* PROBLEM
From the data below, please reproduce exactly everything from the line that contains "width: 876px; height: 1256px;" down to the line that contains "margin: 4px 0", with both ends included.

* DATA UNDER STUDY
============================================================

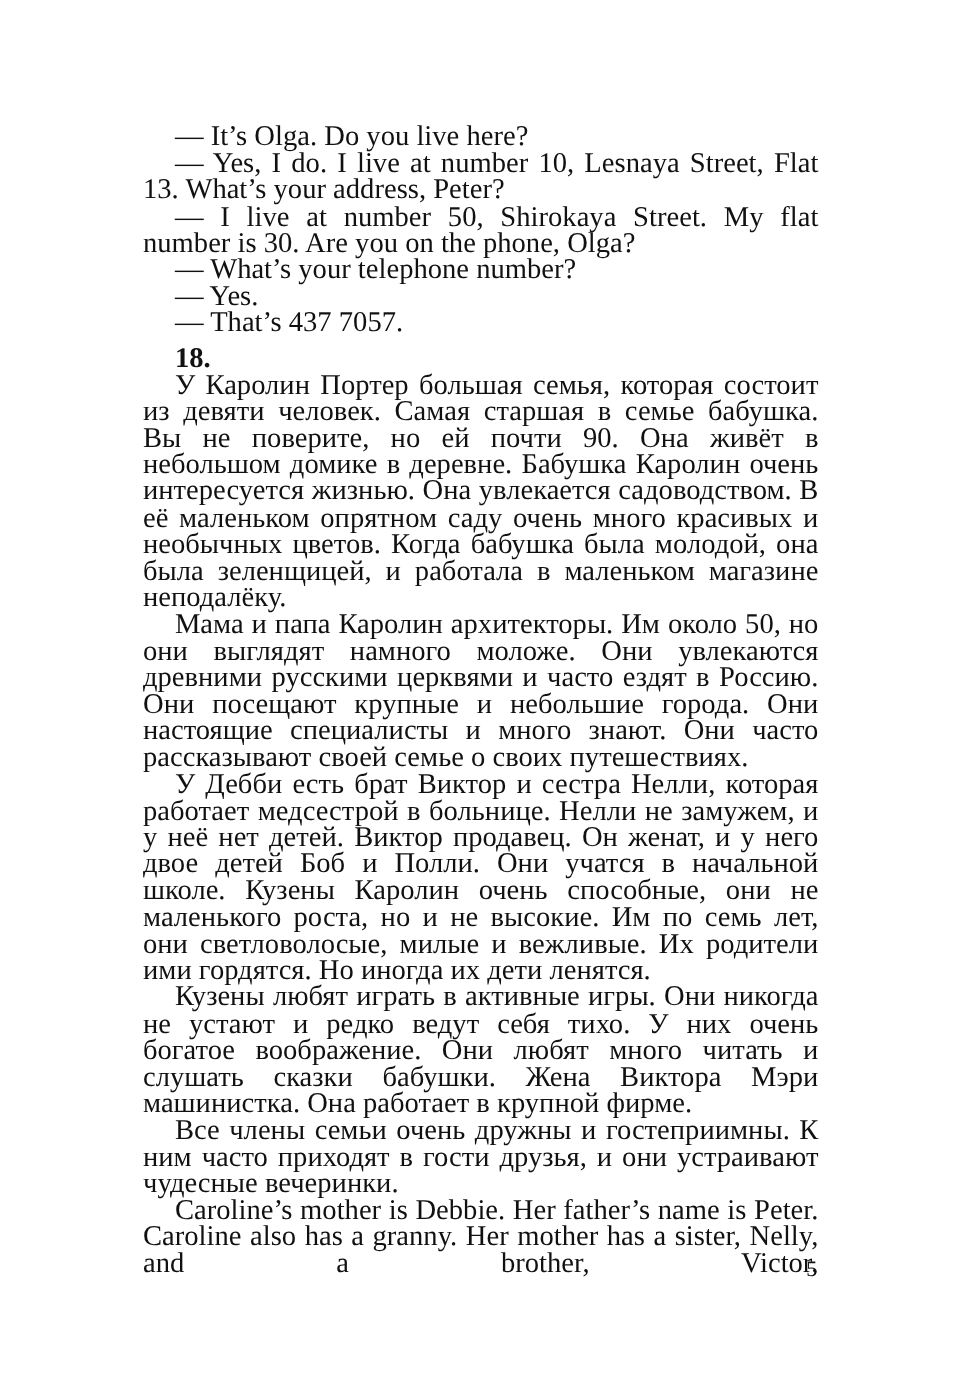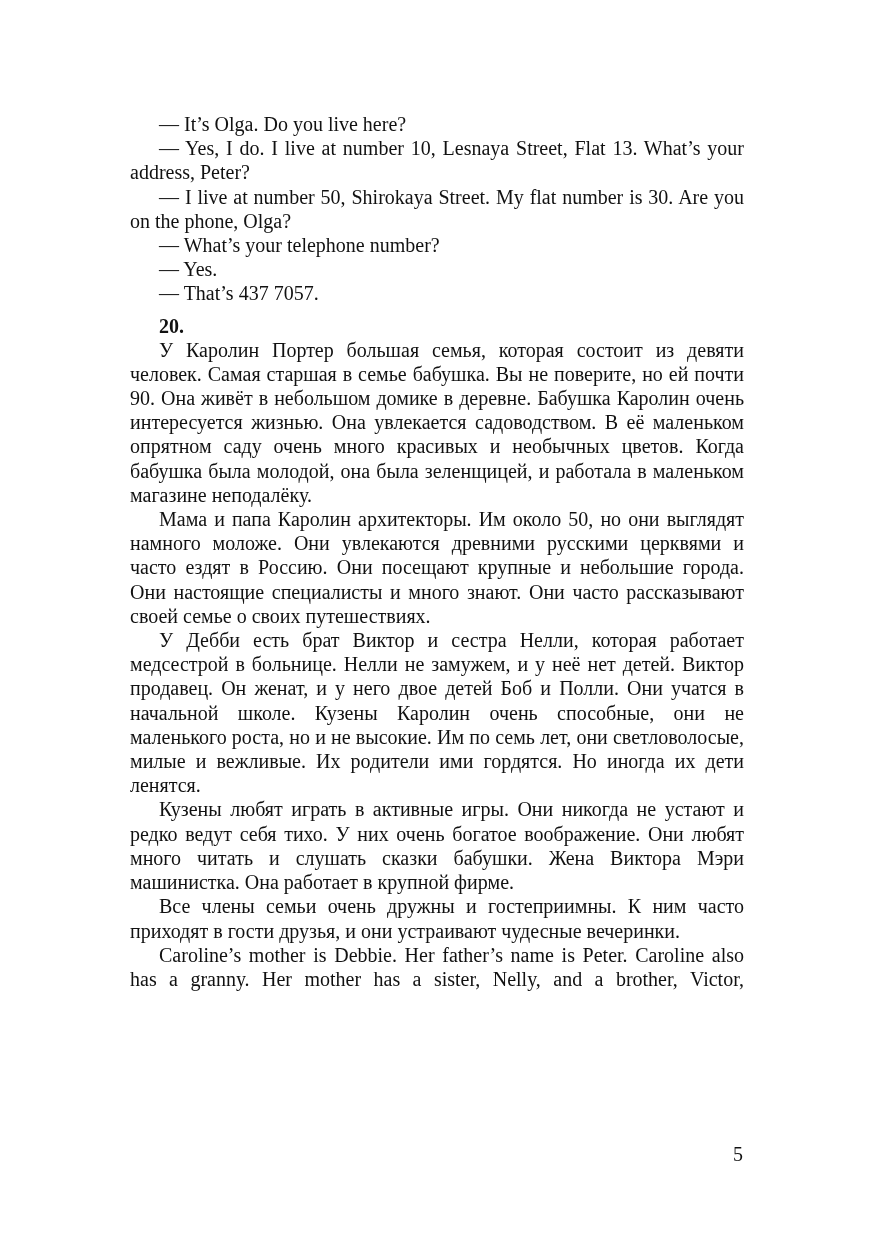--- a/index.html
+++ b/index.html
@@ -2,21 +2,21 @@
 <html><head>
 <meta charset="utf-8">
 <style>
   html, body { margin: 0; padding: 0; }
   body {
     width: 876px; height: 1256px; background: #ffffff; position: relative; overflow: hidden;
     font-family: "Liberation Serif", "DejaVu Serif", serif; color: #111;
   }
   .page-text {
     position: absolute; left: 130px; top: 112px; width: 614px;
-    font-size: 20px; line-height: 24.2px; text-align: justify;
+    font-size: 26px; line-height: 24.2px; text-align: justify;
   }
   .p { margin: 0; text-indent: 29px; text-align: justify; }
   .ex-num { margin: 8px 0 0 0; font-weight: bold; text-indent: 29px; line-height: 24px; }
   .title { margin: 4px 0 10px 0; font-weight: bold; text-align: center; line-height: 24px; }
   .page-number { position: absolute; left: 733px; top: 1143px; font-size: 20px; }
   .watermark {
     position: absolute; left: 0; top: 1300px; height: 17px; padding: 0 3px;
     background: #fde047; font-family: Liberation Serif, serif;
     font-size: 11px; line-height: 17px; color: #111;
   }
@@ -25,21 +25,21 @@
 <body>
 
 <div class="page-text">
   <p class="p">— It’s Olga. Do you live here?</p>
   <p class="p">— Yes, I do. I live at number 10, Lesnaya Street, Flat 13. What’s your address, Peter?</p>
   <p class="p">— I live at number 50, Shirokaya Street. My flat number is 30. Are you on the phone, Olga?</p>
   <p class="p">— What’s your telephone number?</p>
   <p class="p">— Yes.</p>
   <p class="p">— That’s 437 7057.</p>
 
-  <p class="ex-num">20.</p>
+  <p class="ex-num">18.</p>
 
   <p class="p">У Каролин Портер большая семья, которая состоит из девяти человек. Самая старшая в семье бабушка. Вы не поверите, но ей почти 90. Она живёт в небольшом домике в деревне. Бабушка Каролин очень интересуется жизнью. Она увлекается садоводством. В её маленьком опрятном саду очень много красивых и необычных цветов. Когда бабушка была молодой, она была зеленщицей, и работала в маленьком магазине неподалёку.</p>
   <p class="p">Мама и папа Каролин архитекторы. Им около 50, но они выглядят намного моложе. Они увлекаются древними русскими церквями и часто ездят в Россию. Они посещают крупные и небольшие города. Они настоящие специалисты и много знают. Они часто рассказывают своей семье о своих путешествиях.</p>
   <p class="p">У Дебби есть брат Виктор и сестра Нелли, которая работает медсестрой в больнице. Нелли не замужем, и у неё нет детей. Виктор продавец. Он женат, и у него двое детей Боб и Полли. Они учатся в начальной школе. Кузены Каролин очень способные, они не маленького роста, но и не высокие. Им по семь лет, они светловолосые, милые и вежливые. Их родители ими гордятся. Но иногда их дети ленятся.</p>
   <p class="p">Кузены любят играть в активные игры. Они никогда не устают и редко ведут себя тихо. У них очень богатое воображение. Они любят много читать и слушать сказки бабушки. Жена Виктора Мэри машинистка. Она работает в крупной фирме.</p>
   <p class="p">Все члены семьи очень дружны и гостеприимны. К ним часто приходят в гости друзья, и они устраивают чудесные вечеринки.</p>
   <p class="p" style="text-align-last: justify;">Caroline’s mother is Debbie. Her father’s name is Peter. Caroline also has a granny. Her mother has a sister, Nelly, and a brother, Victor,</p>
 </div>
 
 <div class="page-number">5</div>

============================================================

* PROBLEM SOLUTION
     width: 876px; height: 1256px; background: #ffffff; position: relative; overflow: hidden;
     font-family: "Liberation Serif", "DejaVu Serif", serif; color: #111;
   }
   .page-text {
     position: absolute; left: 130px; top: 112px; width: 614px;
-    font-size: 20px; line-height: 24.2px; text-align: justify;
+    font-size: 26px; line-height: 24.2px; text-align: justify;
   }
   .p { margin: 0; text-indent: 29px; text-align: justify; }
   .ex-num { margin: 8px 0 0 0; font-weight: bold; text-indent: 29px; line-height: 24px; }
   .title { margin: 4px 0 10px 0; font-weight: bold; text-align: center; line-height: 24px; }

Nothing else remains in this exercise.